Indeed, Aston Point looked as if it had been visited by drunken, if not wrathful, gods. Chimneys were cracked, leaning, or fallen entirely. Shutters and doors dangled or lay on the ground. Tiles, planks, and everything else that might be knocked or blown off a building were scattered in the streets. Every animal from horses down to mice was giving tongue to fear and confusion, and a good part of the human population was joining this nightmare chorus.
They could see all this, too, because although the comet was gone, it had left far too many fires in its wake. Dry thatch, stacks of hay or straw, old wooden shingles, and even the occasional wood pile were smoldering or burning outright. No doubt a good few coals had been knocked out of hearths, and more houses were on fire within.

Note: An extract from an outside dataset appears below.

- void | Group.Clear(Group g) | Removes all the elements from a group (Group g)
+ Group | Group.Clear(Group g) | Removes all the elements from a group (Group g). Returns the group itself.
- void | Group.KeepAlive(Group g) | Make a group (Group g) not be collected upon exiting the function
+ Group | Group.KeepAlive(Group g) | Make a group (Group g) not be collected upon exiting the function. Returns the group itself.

Elda and Brinus set people to collecting buckets, filling them with water, and emptying them on the nearest fires. Then they started to collect ladders and farm implements, to pull down burning thatch and shingles, scatter burning fodder stacks, and so on.

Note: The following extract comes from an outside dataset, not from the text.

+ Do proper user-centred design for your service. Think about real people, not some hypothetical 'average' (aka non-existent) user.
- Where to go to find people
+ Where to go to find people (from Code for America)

Elda might say too much, and Brinus too little, but when dire events came around, they both said exactly the right amount, and people listened. A man could very surely pick far worse companions.
M'lenda tried to use her ranger's keenness of scent to find hidden fires, but so much smoke filled the air that all of Aston Point seemed one great bonfire. She spat on the ground at that knowledge, clearing soot from her mouth, but seemed calm enough for Ohlt to leave her.
He mounted a ladder placed against the eaves of a barn whose thatch was trickling smoke, then poured buckets as they were handed to him. He had emptied the seventh bucket, and the fire was almost out, when he saw that the person on the ladder below him, who had been handing him buckets of water, was Seldra Boatwright.
"Don't waste your breath apologizing, friend," she said, grunting as she handed up the eighth bucket. "I can tell that fighting a man the size of Randu Dahan is an urgent engagement."
"Thank you." Ohlt emptied the bucket, then dropped it to the ground for refilling. "Did you see what happened to the other three men?"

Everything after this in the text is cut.